A recession a year from now?

We can dispense with much of the discussion about building the model since we’ve covered that in other posts. Here we’lll just present the data and move on to a machine learning model. Here’s a chart of the yield curve with recessions adjusted for the 12-month look forward.

Now we create a model based on that look forward period and present the confusion matrix

Predicted/Actual No recession Recession
No recession 676 86
Recession 13 17

And here are the usual metrics:

With the usual metrics:

  • Accuracy: 88%
  • Specificity: 17%
  • False positive rate: 83%

The model’s accuracy is about the same as the 6-month look forward. While the specification is modestly better. But this comes with the trade-off of a higher false positive rate. But at a very low rate of 2% the trade-off is probably worth it.

Now we look at varying thresholds for the recession prediction

And for those interested, here is a graph of the probabilities of a recession based on the 12-month look forward. Interestingly, even when the model is in the midst of a recession, it predicts the probability of a recession often less than 50%.

This is all well and good (if a little academic). The main problem is that we’ve bulit a model on all the available data. How do we know this model will work on new data? For that we need to use some relatively straightforward machine learning techniques. We’ll split the data into training and test sets. Build the model on the training set and then test its predictive ability on the test set.

We need to consider a couple of issues before we move forward. Where do we split the data? And how reliable should we consider these results since there have only been about 10 recessions in the last 65 years. The second issue is a bit thornier and will shelve that for the next post.

On the first issue, we don’t have a good analytical answer as to where we should split the data. We can run the model on different train/test splits, which we can try in later episodes. But for now we’ll use 1999 as the cut-off.

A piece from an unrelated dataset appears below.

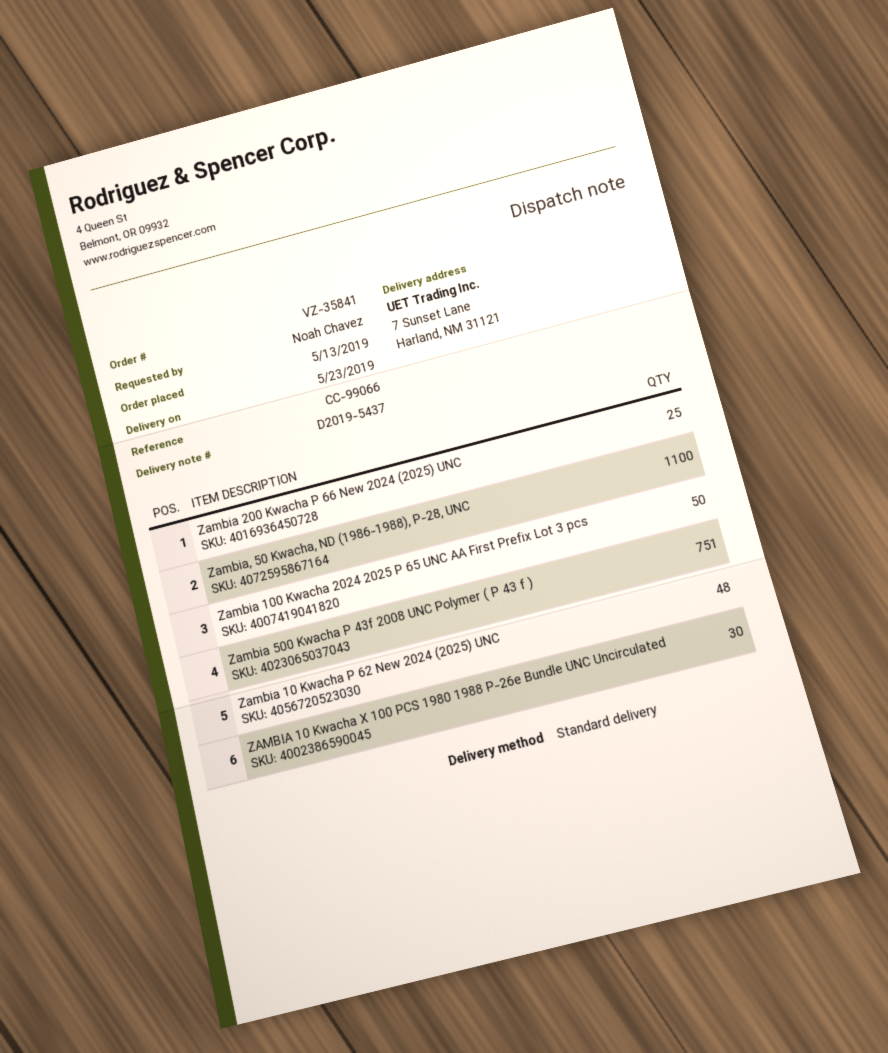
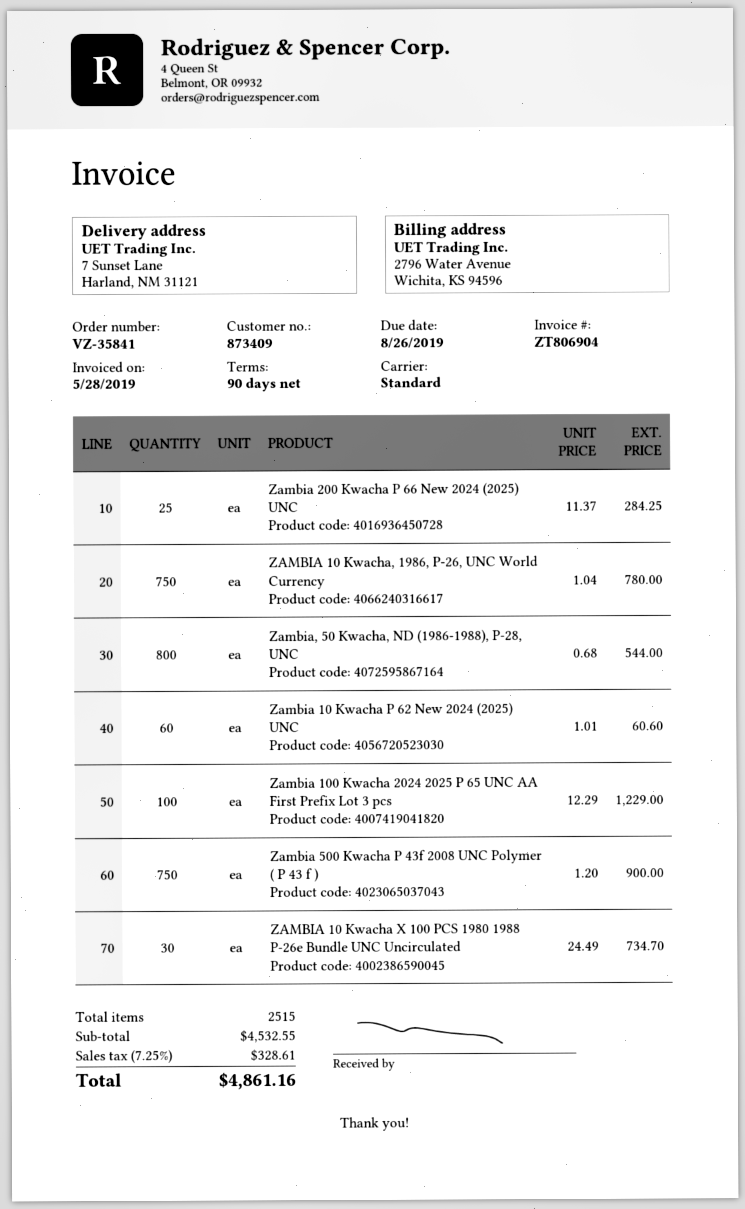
Zambia, 50 Kwacha, ND (1986-1988), P-28, UNC: 1100 -> 800
Zambia 100 Kwacha 2024 2025 P 65 UNC AA First Prefix Lot 3 pcs: 50 -> 100
Zambia 500 Kwacha P 43f 2008 UNC Polymer ( P 43 f ): 751 -> 750
Zambia 10 Kwacha P 62 New 2024 (2025) UNC: 48 -> 60
ZAMBIA 10 Kwacha, 1986, P-26, UNC World Currency: none -> 750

Predicted/Actual No recession Recession
No recession 216 26
Recession 1 0

The usual metrics:

  • Accuracy: 89%
  • Specificity: 0%
  • False positive rate: 100%

Great…zero ability to predict a recession correctly. But we’re using the 50% threshold as before. If we use a 15% threshold, in line with the recession base rate we generate the following results:

Predicted/Actual No recession Recession
No recession 192 8
Recession 25 18

Revised metrics:

  • Accuracy: 86%
  • Specificity: 69%
  • False positive rate: 31%

This isn’t bad. The accuracy remains high relative to prior models, but specificity increases significantly. Of course, that comes at the cost of a much higher false positive rate. But should we be worried about the effects of such a high false positive rate? That will have to wait.

Here’s the code behind everything above:

# Load package
library(tidyquant)

# Load data
df <- readRDS("yield_curve.rds")

# Process data
df_12 <- df %>% mutate(usrec = lead(usrec, 12, default = 0))

# Plot data
df_12 %>% ggplot(aes(x = date)) +
  geom_ribbon(aes(ymin = usrec*min(time_spread), ymax = usrec*max(time_spread)), fill = "lightgrey") +
  geom_line(aes(y = time_spread, color = "Yield spread")) +
  scale_colour_manual("", 
                      breaks = c("Yield spread"),
                      values = c("blue")) +
  ylab("YOY % change") + xlab("") + ylim(c(min(df_12$time_spread), max(df_12$time_spread))) +
  geom_hline(yintercept = 0, color = "black") +
  theme(legend.position = "top", legend.box.spacing = unit(0.05, "cm"))

# Create model
model_12 <- glm(usrec ~ time_spread, df_12, family = binomial)

# Predict on test set
pred_12 <- predict(model_12, df_12, type = "response")
  
# Confusion matrix
probs_12 <- rep(0,nrow(df_12))
probs_12[pred_12 > 0.5] <- 1
tab <- table(Predicted = probs_12, Actual = df_12$usrec)
rownames(tab) <- c("No recession", "Recession")
colnames(tab) <- c("No recession", "Recession")
library(printr)
tab

# Build specification function
spec_func <- function(threshold, df){
  probs <- pred_12 > threshold
  tab <- table(probs, df$usrec)
  if(nrow(tab) == 1){
    return(0)
  }else{
    return(tab[2,2]/(tab[2,2] + tab[1,2]))
  }
}

# Build accuracy function
acc_func <- function(threshold, df){
  probs <- pred_12 > threshold
  tab <- table(probs, df$usrec)
  if(nrow(tab) == 1){
    return(tab[1,1]/sum(tab))
  }else{
    return((tab[2,2] + tab[1,1])/sum(tab))
  }
}

# Run specification
spec_12 <- c()
for(i in 1:20){
  spec_12[i] <- spec_func(i*.01, df_12)
}

# Run accuracy
acc_12 <- c()
for(i in 1:20){
  acc_12[i] <- acc_func(i*.01, df_12)
}

# Create data frame, tidy, and graph
acc_spec_12 <- data.frame(Threshold = seq(0.01, 0.20, 0.01), Accuracy = acc_12, Specificity = spec_12)
acc_spec_12 <- acc_spec_12 %>% gather(Test, Value, -Threshold)
acc_spec_12 %>% ggplot(aes(Threshold, Value, color = Test)) + 
  geom_line() + 
  xlim(c(0.1,0.2)) +  
  theme(legend.position = "top", legend.box.spacing = unit(0.05, "cm"))

# Plot probabilities
df_12 %>% 
  mutate(prob = pred_12) %>%
  ggplot(aes(x = date)) +
  geom_ribbon(aes(ymin = usrec*min(prob), ymax = usrec*max(prob)), fill = "lightgrey") +
  geom_line(aes(y = prob, color = "Probability")) +
  scale_colour_manual("", 
                      breaks = c("Probability"),
                      values = c("blue")) +
  ylab("Probability (%)") + xlab("") + ylim(c(min(pred_12), max(pred_12))) +
  theme(legend.position = "top", legend.box.spacing = unit(0.05, "cm"))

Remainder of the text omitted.